Autobahn zählt zu den kommerziell erfolgreichsten Alben des Düsseldorfer Kollektivs. Schneider und Hütter waren die damaligen Chef-Operatoren, Karl Bartos und Wolfgang Flür wurden als Schlagwerkerzeuger angeheuert. Natürlich überstrahlt der bekannteste Hit die gesamte Platte und die A-Seite, letztendlich auch das Konzert! Die gekürzte Singleversion stieg in den US-Charts 1974/75 auf Platz 5. Ein wichtiges Ereignis. Denn durch die Plattendollars konnte damals Equipment gekauft werden, ohne den die Sounds auf den Nachfolgern „Radioaktivität“ und „Trans Europa Express“  wohl weniger perfekt geworden wären.
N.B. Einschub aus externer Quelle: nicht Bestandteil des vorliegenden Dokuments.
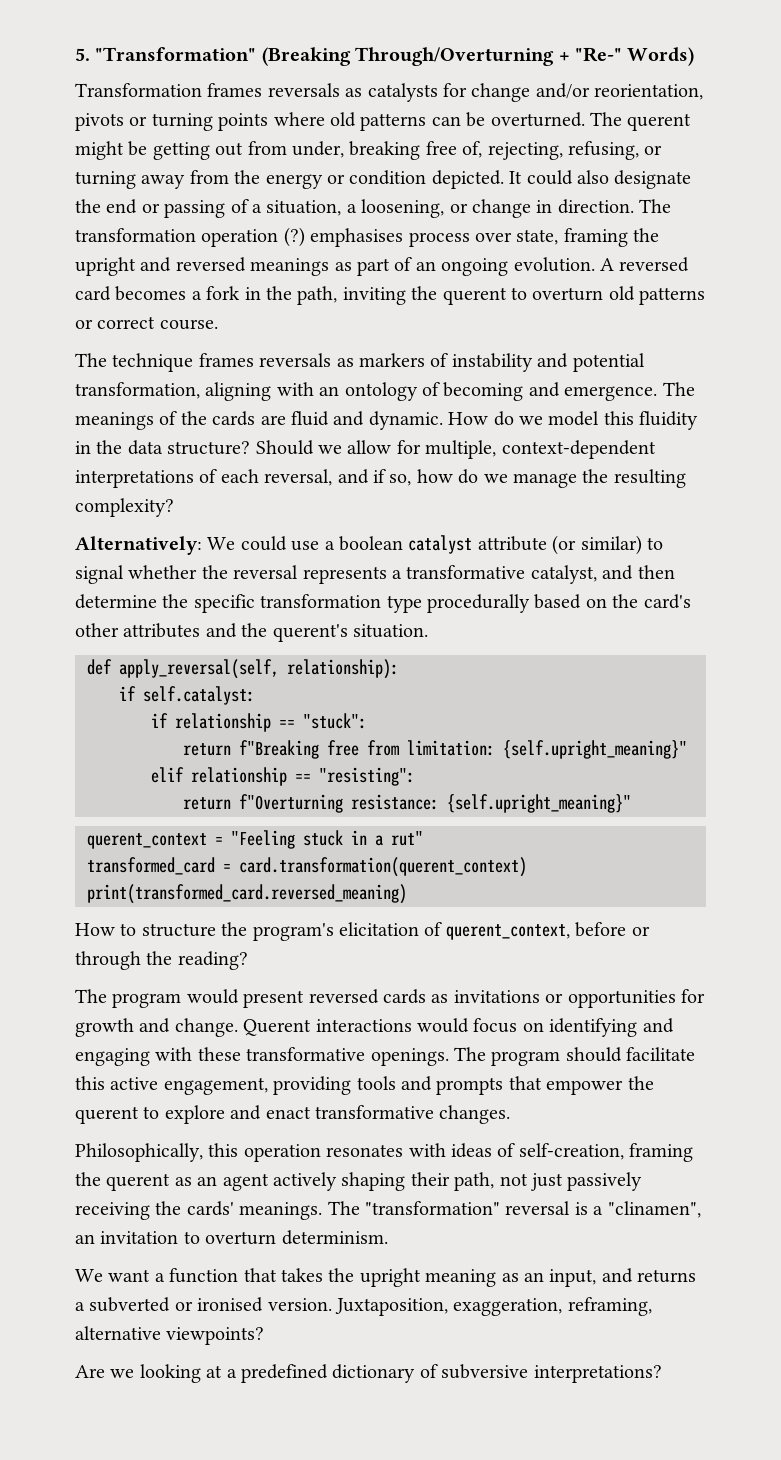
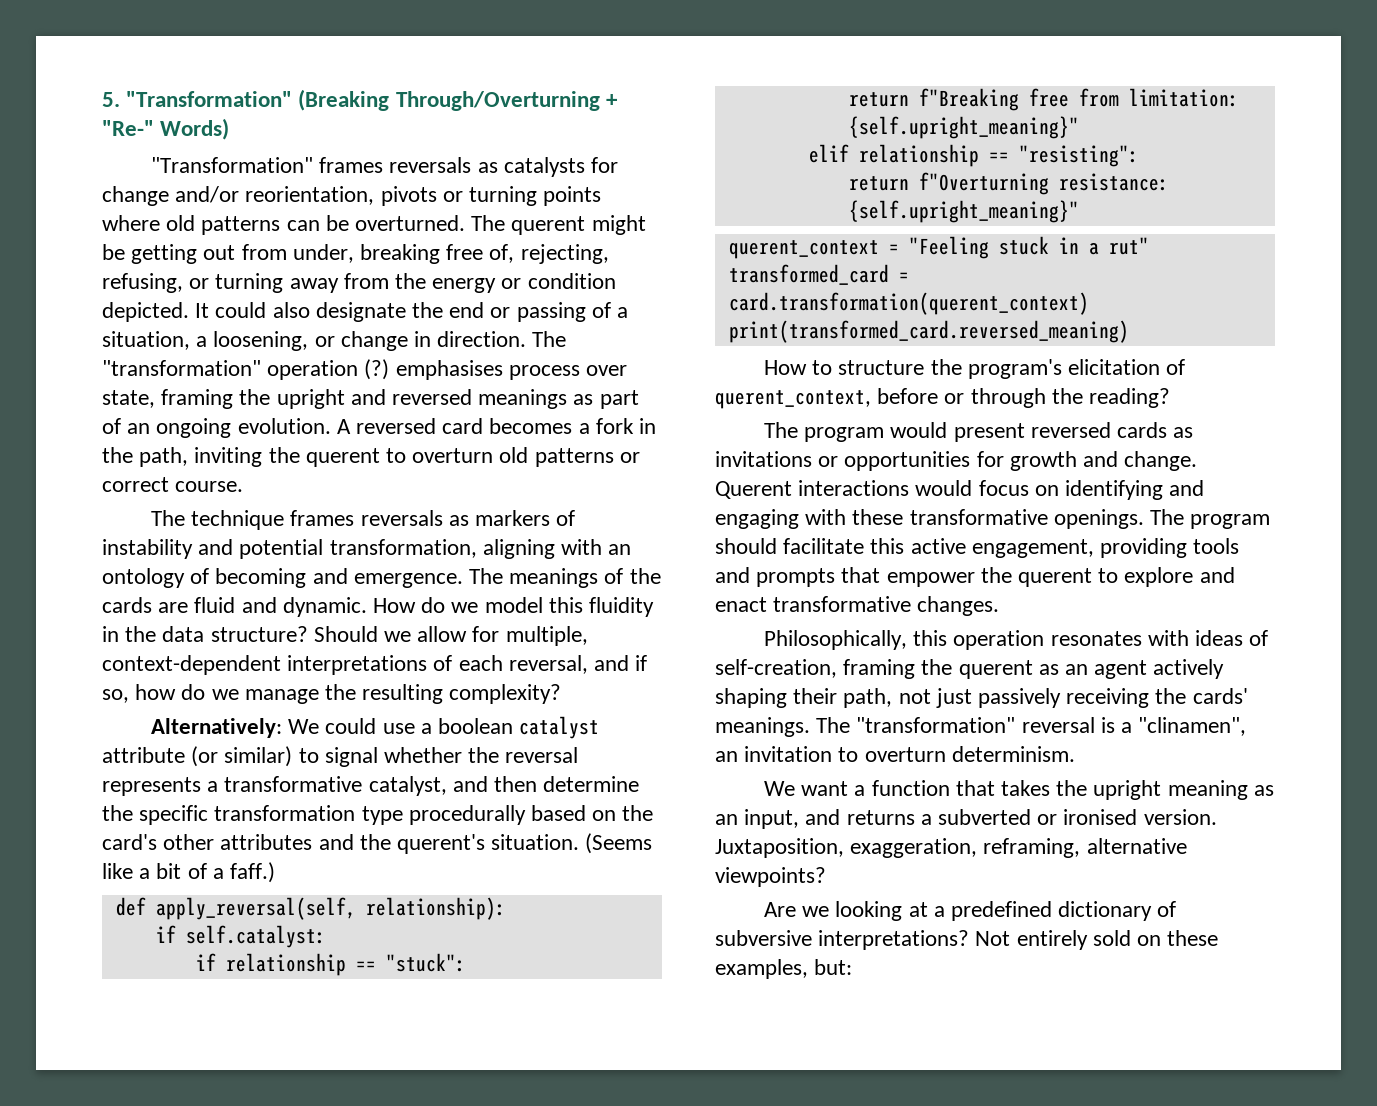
- Transformation frames reversals as catalysts for change and/or reorientation, pivots or turning points where old patterns can be overturned.
+ "Transformation" frames reversals as catalysts for change and/or reorientation, pivots or turning points where old patterns can be overturned.
- The transformation operation (?) emphasises process over state, framing the upright and reversed meanings as part of an ongoing evolution.
+ The "transformation" operation (?) emphasises process over state, framing the upright and reversed meanings as part of an ongoing evolution.
+ (Seems like a bit of a faff.)
+ Not entirely sold on these examples, but:

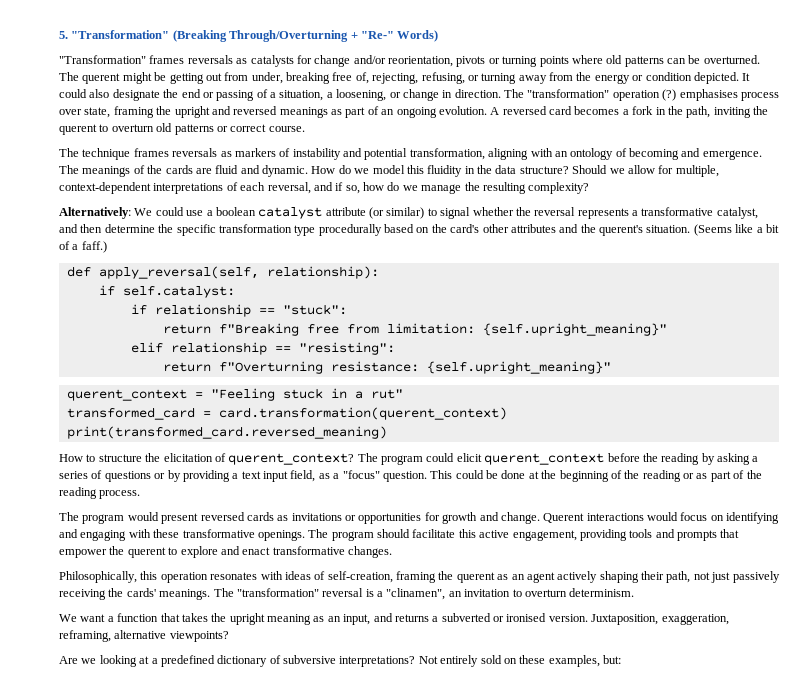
- How to structure the program's elicitation of querent_context, before or through the reading?
+ How to structure the elicitation of querent_context? The program could elicit querent_context before the reading by asking a series of questions or by providing a text input field, as a "focus" question. This could be done at the beginning of the reading or as part of the reading process.

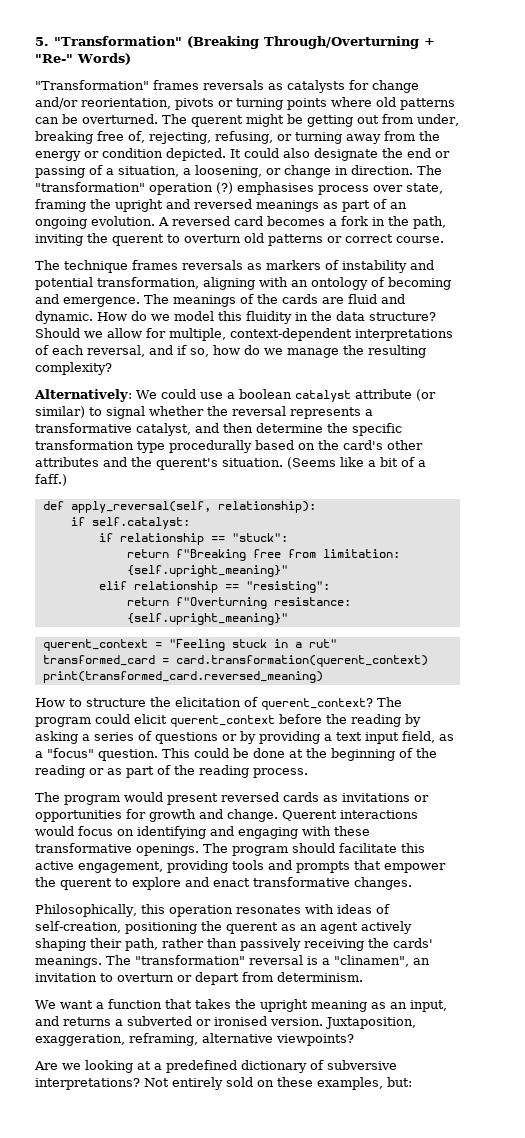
- Philosophically, this operation resonates with ideas of self-creation, framing the querent as an agent actively shaping their path, not just passively receiving the cards' meanings.
+ Philosophically, this operation resonates with ideas of self-creation, positioning the querent as an agent actively shaping their path, rather than passively receiving the cards' meanings.
- The "transformation" reversal is a "clinamen", an invitation to overturn determinism.
+ The "transformation" reversal is a "clinamen", an invitation to overturn or depart from determinism.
Überraschender Weise beginnen die Vier diesen Abend mit „Die Roboter“. Eine Art Introducing! Erst dann folgen die fünf Stücke des "Autobahn"-Albums. Alleine "Autobahn" hätte den Abend tausendfach gerechtfertigt. Gerechtfertigt als Kunst! Denn das gesamte Konzert ist Kunst. Mit einem normalen Rockkonzert hat diese Aufführung überhaupt nichts zu tun. Die B-Seite des Albums ist recht schnell abgehandelt, bevor mit Geigerzähler eine Hit-Retrospektive beginnt, wobei die Themen Maschine, Fortbewegung und Computer natürlich im Mittelpunkt stehen. 

radioaktivität IVWährend die vier gewohnt statisch und sehr beeindruckend an ihren Arbeitstischen stehen, läuft im Hintergrund das Albumgemälde, das einst der Kraftwerk-Hausgrafiker Emil Schult entworfen hat ab. Es wird dreidimensional animiert und offensichtlich auch ständig fortentwickelt. So wurde bei einem der Höhepunkte (Radioaktivität) Fukushima berücksichtigt. Hütter singt die wenigen Textzeilen sogar auf Japanisch. Bedeutungsvoll, beeindruckend. 
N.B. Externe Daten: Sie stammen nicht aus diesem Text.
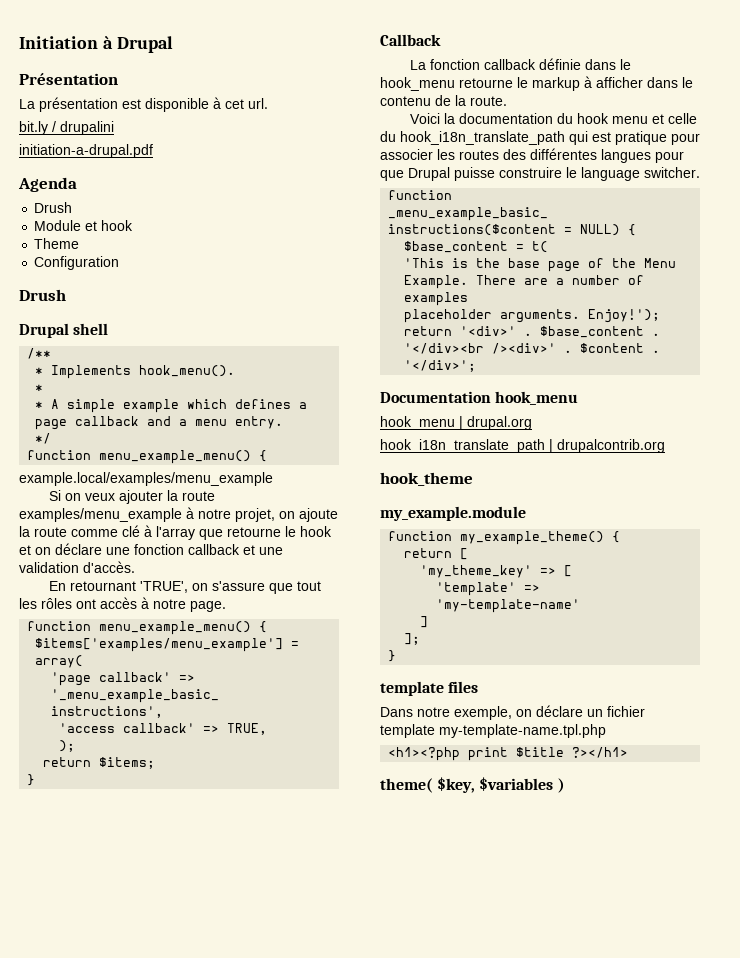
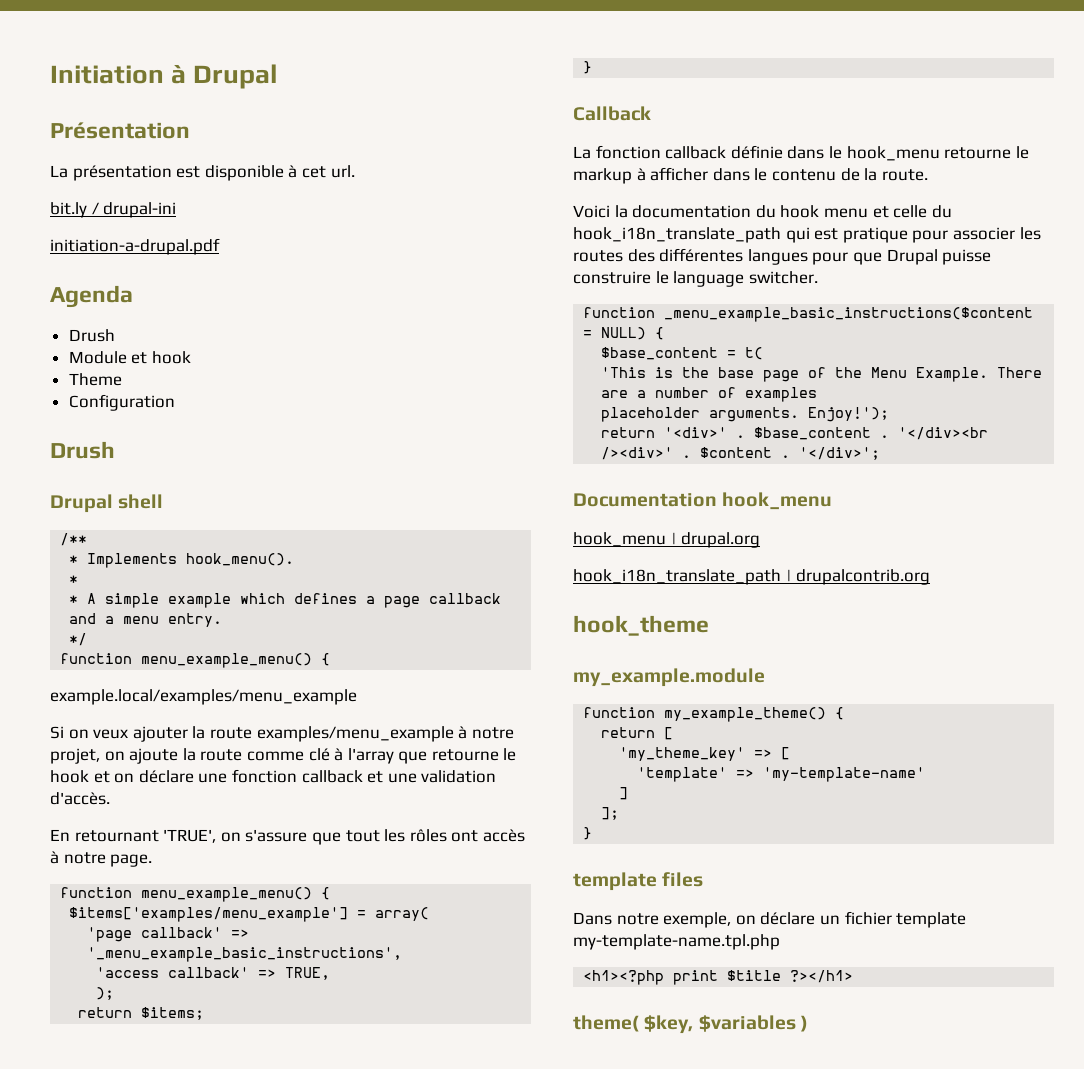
- bit.ly / drupalini
+ bit.ly / drupal-ini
Es folgt ein Durchlauf  der Höhepunkte des späteren Kraftwerk-Schaffens, eine Art Best-Of, von "Trans Europa Express" bis "Musique Non-Stop" – alles chronologisch auch hier, meist in den deutschsprachigen Remix Versionen vorgetragen (siehe Setlist). Und alles exakt und auf den Punkt vorbereitet. Um Punkt 20:00 Uhr fiel der Vorhang, das Konzert dauert genau 2 h, deutsche Gründlichkeit! Klang und Sound waren übrigens ein Traum! Der komplette Raum wurde auch mit einem 3D-Hörkonzept ausgestattet. Endlich mal tatsächlicher Kreissound. Dabei bis in die letzte Frequenz ab gemischt und getunt. Die 3D Animationen funktionieren gut, noch nicht ganz perfekt. Was aber überhaupt nicht auffällt, da die weniger guten Animationen mit Humor und Patina ausgestattet sind. So freut man sich als Kölner bei Neonlicht z. B. über die 4711 und Klosterfrau Reklame der 1960er Jahre...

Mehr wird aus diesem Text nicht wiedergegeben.